• [WORK TASK]: Output the whole listing below exactly, omitting the images.

• [EXTRACTED INFORMATION]:
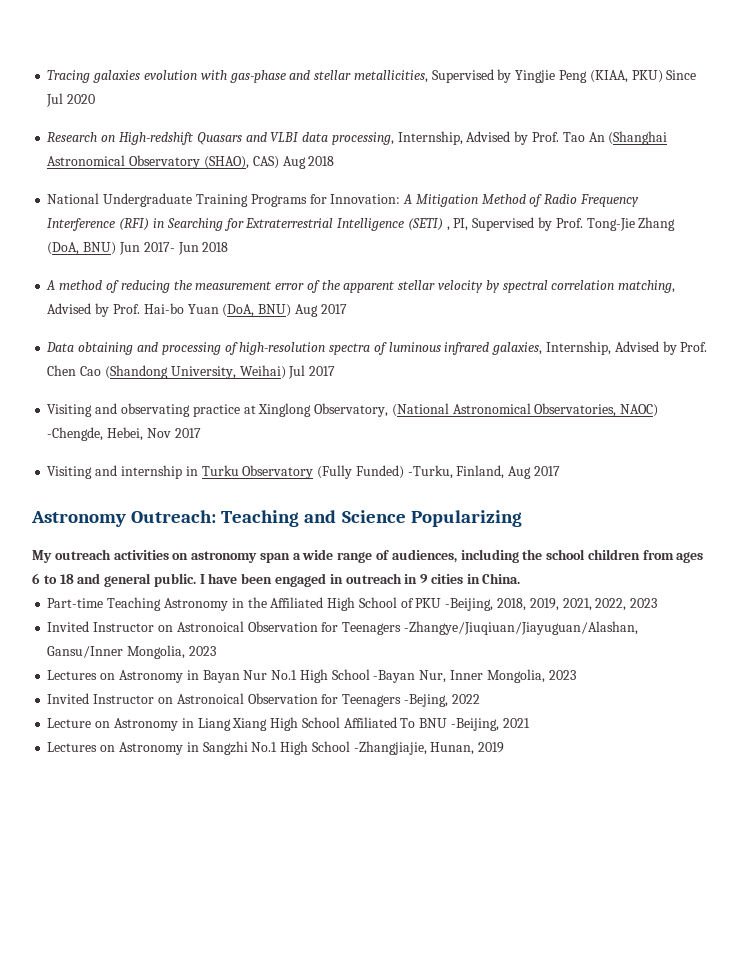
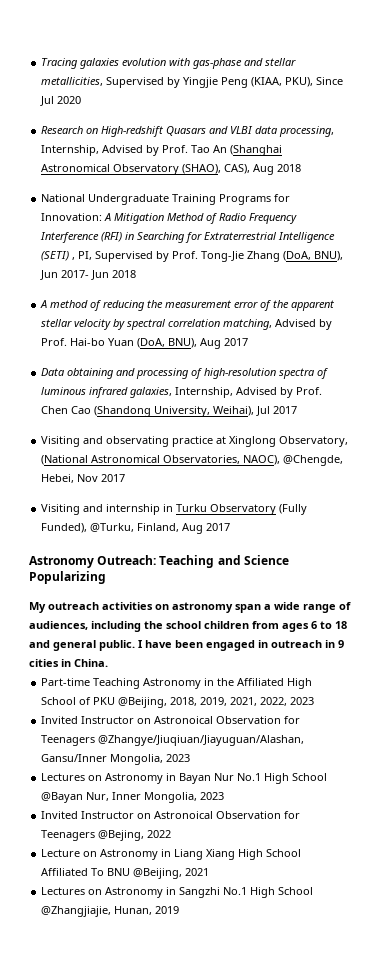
- Tracing galaxies evolution with gas-phase and stellar metallicities, Supervised by Yingjie Peng (KIAA, PKU) Since Jul 2020
+ Tracing galaxies evolution with gas-phase and stellar metallicities, Supervised by Yingjie Peng (KIAA, PKU), Since Jul 2020
- Research on High-redshift Quasars and VLBI data processing, Internship, Advised by Prof. Tao An (Shanghai Astronomical Observatory (SHAO), CAS) Aug 2018
+ Research on High-redshift Quasars and VLBI data processing, Internship, Advised by Prof. Tao An (Shanghai Astronomical Observatory (SHAO), CAS), Aug 2018
- National Undergraduate Training Programs for Innovation: A Mitigation Method of Radio Frequency Interference (RFI) in Searching for Extraterrestrial Intelligence (SETI) , PI, Supervised by Prof. Tong-Jie Zhang (DoA, BNU) Jun 2017- Jun 2018
+ National Undergraduate Training Programs for Innovation: A Mitigation Method of Radio Frequency Interference (RFI) in Searching for Extraterrestrial Intelligence (SETI) , PI, Supervised by Prof. Tong-Jie Zhang (DoA, BNU), Jun 2017- Jun 2018
- A method of reducing the measurement error of the apparent stellar velocity by spectral correlation matching, Advised by Prof. Hai-bo Yuan (DoA, BNU) Aug 2017
+ A method of reducing the measurement error of the apparent stellar velocity by spectral correlation matching, Advised by Prof. Hai-bo Yuan (DoA, BNU), Aug 2017
- Data obtaining and processing of high-resolution spectra of luminous infrared galaxies, Internship, Advised by Prof. Chen Cao (Shandong University, Weihai) Jul 2017
+ Data obtaining and processing of high-resolution spectra of luminous infrared galaxies, Internship, Advised by Prof. Chen Cao (Shandong University, Weihai), Jul 2017
- Visiting and observating practice at Xinglong Observatory, (National Astronomical Observatories, NAOC) -Chengde, Hebei, Nov 2017
+ Visiting and observating practice at Xinglong Observatory, (National Astronomical Observatories, NAOC), @Chengde, Hebei, Nov 2017
- Visiting and internship in Turku Observatory (Fully Funded) -Turku, Finland, Aug 2017
+ Visiting and internship in Turku Observatory (Fully Funded), @Turku, Finland, Aug 2017
- Part-time Teaching Astronomy in the Affiliated High School of PKU -Beijing, 2018, 2019, 2021, 2022, 2023
+ Part-time Teaching Astronomy in the Affiliated High School of PKU @Beijing, 2018, 2019, 2021, 2022, 2023
- Invited Instructor on Astronoical Observation for Teenagers -Zhangye/Jiuqiuan/Jiayuguan/Alashan, Gansu/Inner Mongolia, 2023
+ Invited Instructor on Astronoical Observation for Teenagers @Zhangye/Jiuqiuan/Jiayuguan/Alashan, Gansu/Inner Mongolia, 2023
- Lectures on Astronomy in Bayan Nur No.1 High School -Bayan Nur, Inner Mongolia, 2023
+ Lectures on Astronomy in Bayan Nur No.1 High School @Bayan Nur, Inner Mongolia, 2023
- Invited Instructor on Astronoical Observation for Teenagers -Bejing, 2022
+ Invited Instructor on Astronoical Observation for Teenagers @Bejing, 2022
- Lecture on Astronomy in Liang Xiang High School Affiliated To BNU -Beijing, 2021
+ Lecture on Astronomy in Liang Xiang High School Affiliated To BNU @Beijing, 2021
- Lectures on Astronomy in Sangzhi No.1 High School -Zhangjiajie, Hunan, 2019
+ Lectures on Astronomy in Sangzhi No.1 High School @Zhangjiajie, Hunan, 2019

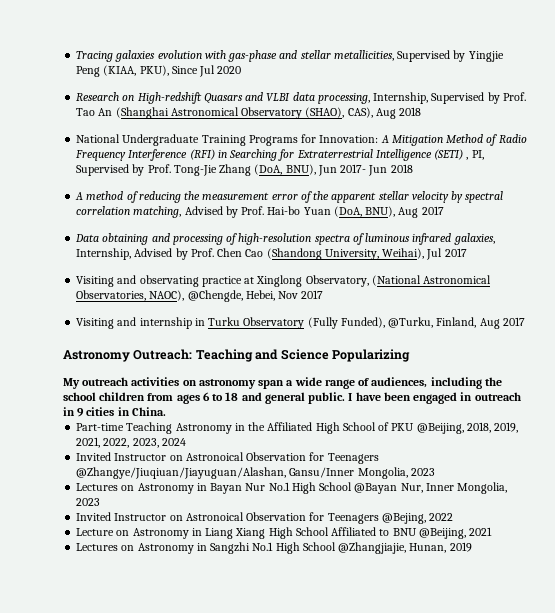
- Research on High-redshift Quasars and VLBI data processing, Internship, Advised by Prof. Tao An (Shanghai Astronomical Observatory (SHAO), CAS), Aug 2018
+ Research on High-redshift Quasars and VLBI data processing, Internship, Supervised by Prof. Tao An (Shanghai Astronomical Observatory (SHAO), CAS), Aug 2018
- Part-time Teaching Astronomy in the Affiliated High School of PKU @Beijing, 2018, 2019, 2021, 2022, 2023
+ Part-time Teaching Astronomy in the Affiliated High School of PKU @Beijing, 2018, 2019, 2021, 2022, 2023, 2024
- Lecture on Astronomy in Liang Xiang High School Affiliated To BNU @Beijing, 2021
+ Lecture on Astronomy in Liang Xiang High School Affiliated to BNU @Beijing, 2021

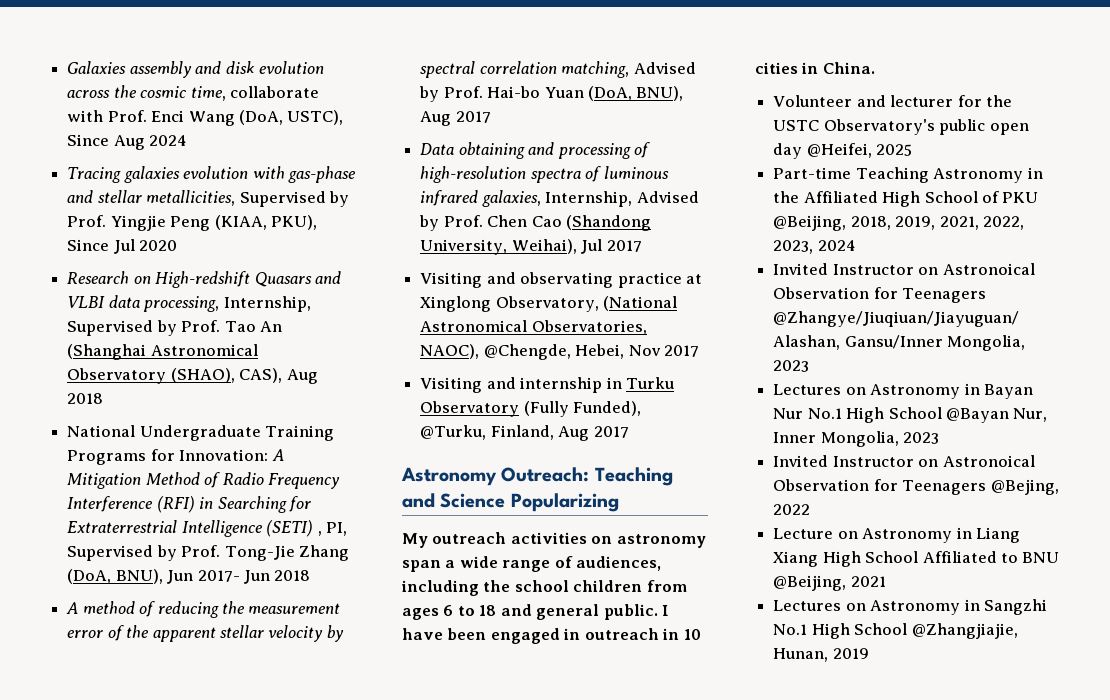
+ Galaxies assembly and disk evolution across the cosmic time, collaborate with Prof. Enci Wang (DoA, USTC), Since Aug 2024
- Tracing galaxies evolution with gas-phase and stellar metallicities, Supervised by Yingjie Peng (KIAA, PKU), Since Jul 2020
+ Tracing galaxies evolution with gas-phase and stellar metallicities, Supervised by Prof. Yingjie Peng (KIAA, PKU), Since Jul 2020
- I have been engaged in outreach in 9 cities in China.
+ I have been engaged in outreach in 10 cities in China.
+ Volunteer and lecturer for the USTC Observatory's public open day @Heifei, 2025

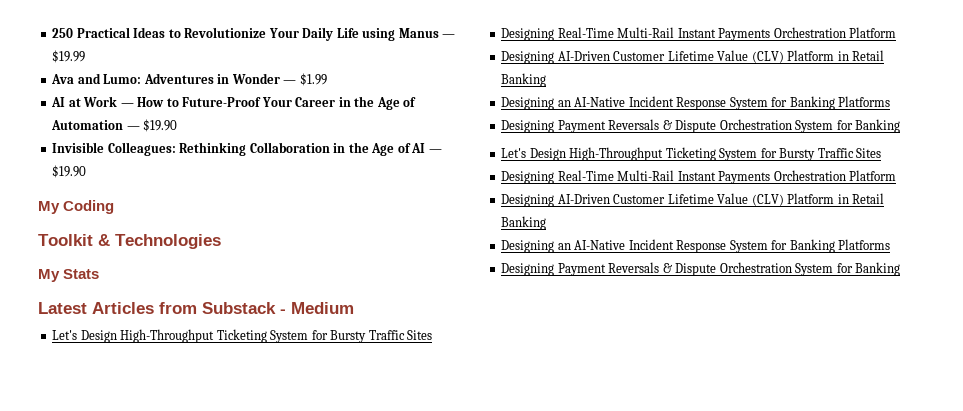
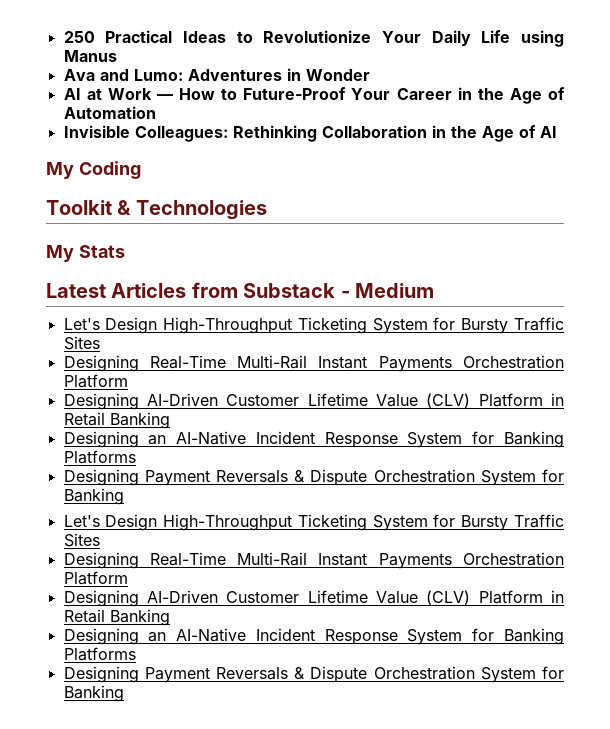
- 250 Practical Ideas to Revolutionize Your Daily Life using Manus — $19.99
+ 250 Practical Ideas to Revolutionize Your Daily Life using Manus
- Ava and Lumo: Adventures in Wonder — $1.99
+ Ava and Lumo: Adventures in Wonder
- AI at Work — How to Future-Proof Your Career in the Age of Automation — $19.90
+ AI at Work — How to Future-Proof Your Career in the Age of Automation
- Invisible Colleagues: Rethinking Collaboration in the Age of AI — $19.90
+ Invisible Colleagues: Rethinking Collaboration in the Age of AI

• [SOLVED PROBLEM]:
- Tracing galaxies evolution with gas-phase and stellar metallicities, Supervised by Yingjie Peng (KIAA, PKU) Since Jul 2020
+ Tracing galaxies evolution with gas-phase and stellar metallicities, Supervised by Yingjie Peng (KIAA, PKU), Since Jul 2020
- Research on High-redshift Quasars and VLBI data processing, Internship, Advised by Prof. Tao An (Shanghai Astronomical Observatory (SHAO), CAS) Aug 2018
+ Research on High-redshift Quasars and VLBI data processing, Internship, Advised by Prof. Tao An (Shanghai Astronomical Observatory (SHAO), CAS), Aug 2018
- National Undergraduate Training Programs for Innovation: A Mitigation Method of Radio Frequency Interference (RFI) in Searching for Extraterrestrial Intelligence (SETI) , PI, Supervised by Prof. Tong-Jie Zhang (DoA, BNU) Jun 2017- Jun 2018
+ National Undergraduate Training Programs for Innovation: A Mitigation Method of Radio Frequency Interference (RFI) in Searching for Extraterrestrial Intelligence (SETI) , PI, Supervised by Prof. Tong-Jie Zhang (DoA, BNU), Jun 2017- Jun 2018
- A method of reducing the measurement error of the apparent stellar velocity by spectral correlation matching, Advised by Prof. Hai-bo Yuan (DoA, BNU) Aug 2017
+ A method of reducing the measurement error of the apparent stellar velocity by spectral correlation matching, Advised by Prof. Hai-bo Yuan (DoA, BNU), Aug 2017
- Data obtaining and processing of high-resolution spectra of luminous infrared galaxies, Internship, Advised by Prof. Chen Cao (Shandong University, Weihai) Jul 2017
+ Data obtaining and processing of high-resolution spectra of luminous infrared galaxies, Internship, Advised by Prof. Chen Cao (Shandong University, Weihai), Jul 2017
- Visiting and observating practice at Xinglong Observatory, (National Astronomical Observatories, NAOC) -Chengde, Hebei, Nov 2017
+ Visiting and observating practice at Xinglong Observatory, (National Astronomical Observatories, NAOC), @Chengde, Hebei, Nov 2017
- Visiting and internship in Turku Observatory (Fully Funded) -Turku, Finland, Aug 2017
+ Visiting and internship in Turku Observatory (Fully Funded), @Turku, Finland, Aug 2017
- Part-time Teaching Astronomy in the Affiliated High School of PKU -Beijing, 2018, 2019, 2021, 2022, 2023
+ Part-time Teaching Astronomy in the Affiliated High School of PKU @Beijing, 2018, 2019, 2021, 2022, 2023
- Invited Instructor on Astronoical Observation for Teenagers -Zhangye/Jiuqiuan/Jiayuguan/Alashan, Gansu/Inner Mongolia, 2023
+ Invited Instructor on Astronoical Observation for Teenagers @Zhangye/Jiuqiuan/Jiayuguan/Alashan, Gansu/Inner Mongolia, 2023
- Lectures on Astronomy in Bayan Nur No.1 High School -Bayan Nur, Inner Mongolia, 2023
+ Lectures on Astronomy in Bayan Nur No.1 High School @Bayan Nur, Inner Mongolia, 2023
- Invited Instructor on Astronoical Observation for Teenagers -Bejing, 2022
+ Invited Instructor on Astronoical Observation for Teenagers @Bejing, 2022
- Lecture on Astronomy in Liang Xiang High School Affiliated To BNU -Beijing, 2021
+ Lecture on Astronomy in Liang Xiang High School Affiliated To BNU @Beijing, 2021
- Lectures on Astronomy in Sangzhi No.1 High School -Zhangjiajie, Hunan, 2019
+ Lectures on Astronomy in Sangzhi No.1 High School @Zhangjiajie, Hunan, 2019

- Research on High-redshift Quasars and VLBI data processing, Internship, Advised by Prof. Tao An (Shanghai Astronomical Observatory (SHAO), CAS), Aug 2018
+ Research on High-redshift Quasars and VLBI data processing, Internship, Supervised by Prof. Tao An (Shanghai Astronomical Observatory (SHAO), CAS), Aug 2018
- Part-time Teaching Astronomy in the Affiliated High School of PKU @Beijing, 2018, 2019, 2021, 2022, 2023
+ Part-time Teaching Astronomy in the Affiliated High School of PKU @Beijing, 2018, 2019, 2021, 2022, 2023, 2024
- Lecture on Astronomy in Liang Xiang High School Affiliated To BNU @Beijing, 2021
+ Lecture on Astronomy in Liang Xiang High School Affiliated to BNU @Beijing, 2021

+ Galaxies assembly and disk evolution across the cosmic time, collaborate with Prof. Enci Wang (DoA, USTC), Since Aug 2024
- Tracing galaxies evolution with gas-phase and stellar metallicities, Supervised by Yingjie Peng (KIAA, PKU), Since Jul 2020
+ Tracing galaxies evolution with gas-phase and stellar metallicities, Supervised by Prof. Yingjie Peng (KIAA, PKU), Since Jul 2020
- I have been engaged in outreach in 9 cities in China.
+ I have been engaged in outreach in 10 cities in China.
+ Volunteer and lecturer for the USTC Observatory's public open day @Heifei, 2025

- 250 Practical Ideas to Revolutionize Your Daily Life using Manus — $19.99
+ 250 Practical Ideas to Revolutionize Your Daily Life using Manus
- Ava and Lumo: Adventures in Wonder — $1.99
+ Ava and Lumo: Adventures in Wonder
- AI at Work — How to Future-Proof Your Career in the Age of Automation — $19.90
+ AI at Work — How to Future-Proof Your Career in the Age of Automation
- Invisible Colleagues: Rethinking Collaboration in the Age of AI — $19.90
+ Invisible Colleagues: Rethinking Collaboration in the Age of AI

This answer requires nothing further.